Wiosna lato jesień

        Sobotni niemalże letni przewrót niewątpliwie spowodował uwolnienie uśpionych stanów umysłu. Mimo choroby korzystałam z dobra wiejskiej przestrzeni i świeżego wiosennego powietrza. Przyjemne ciepło okraszające spragnione, blade policzki, przymknięte oczy pod wpływem promieni kwietniowego, zbawiennego słońca, myślowa wędrówka do miejsc ukrytych w moim wnętrzu, spotkania z ukochanymi istotami, ich dobre słowa. Lubię takie oderwanie. Początek tygodnia zaskoczył chłodem, wiatrem i deszczem. Nieustępliwy nagania do codziennych obowiązków od rana do wieczora. W sercu nieustannie troska o zdrowie bliskiej osoby. Ileż siły potrzeba w trudnych sytuacjach?
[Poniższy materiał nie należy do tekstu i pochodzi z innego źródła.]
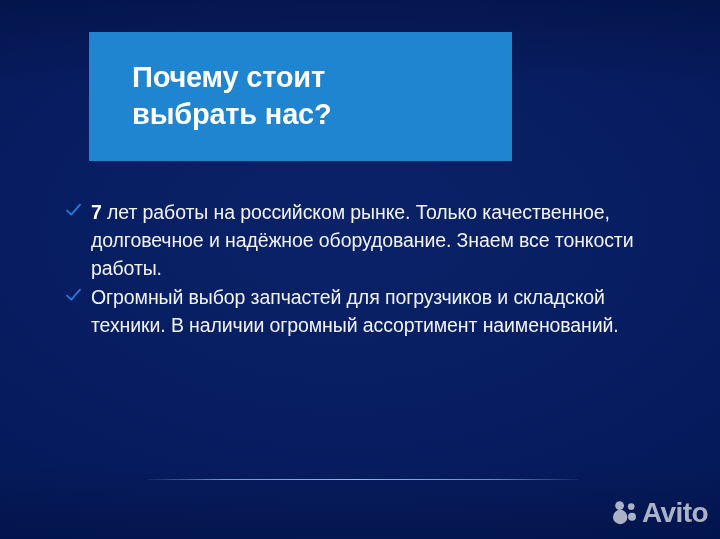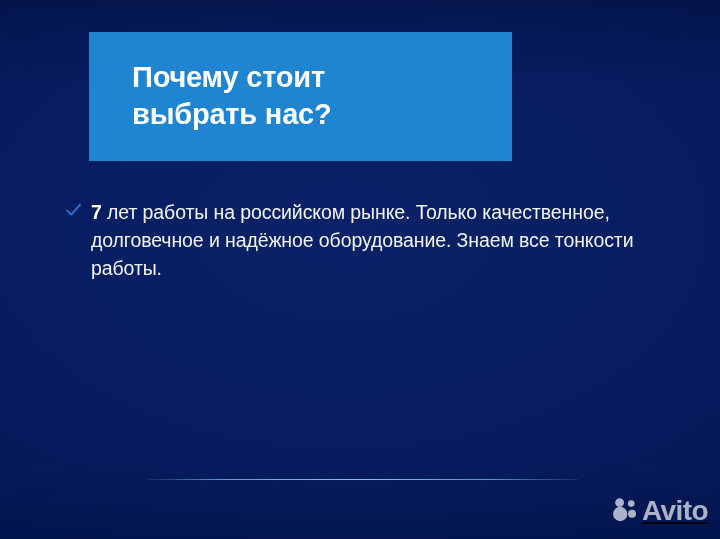--- a/index.html
+++ b/index.html
@@ -158,6 +158,14 @@
       <span class="bullet-text"><span class="lead">7</span><span> лет работы на российском рынке. Только качественное, долговечное и надёжное оборудование. Знаем все тонкости работы.</span></span>
     </div>
 
+    <div class="bullet-row">
+      <span class="check-icon">
+        <svg viewBox="0 0 17 17" width="17" height="17" aria-hidden="true">
+          <path d="M2 8.6 L6.3 12.6 L15 2.6" fill="none" stroke="#2f74d6" stroke-width="1.9" stroke-linecap="round" stroke-linejoin="round"></path>
+        </svg>
+      </span>
+      <span class="bullet-text"><span class="lead"></span><span>Огромный выбор запчастей для погрузчиков и складской техники. В наличии огромный ассортимент наименований.</span></span>
+    </div>
 
 
   </div>

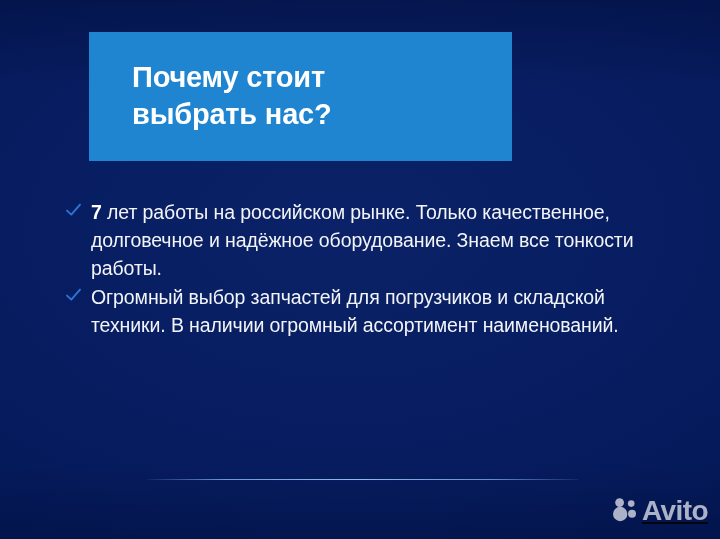--- a/index.html
+++ b/index.html
@@ -120,11 +120,10 @@
     bottom:10px;
     height:32px;
     display:flex;
-    align-items:flex-start;
+    align-items:center;
     gap:4px;
     z-index:3;
     opacity:.80;
-    text-decoration:underline;
   }
 
   #avito-dots { width:26px; height:26px; display:block; }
Jak sobie poradzić z bólem? Na ile jesteśmy wytrzymali? Znajduje w sobie moce potrzebne do poradzenia sobie w obliczu bezpośredniego kontaktu, ukrywam wzruszenie i chcące płynąć łzy. Dzielność! Dziękuje za wsparcie i pocieszającą bliskość. Pewne aspekty naszego życia są naprawdę bezcenne. Wszystkim siły, wiary oraz słońca.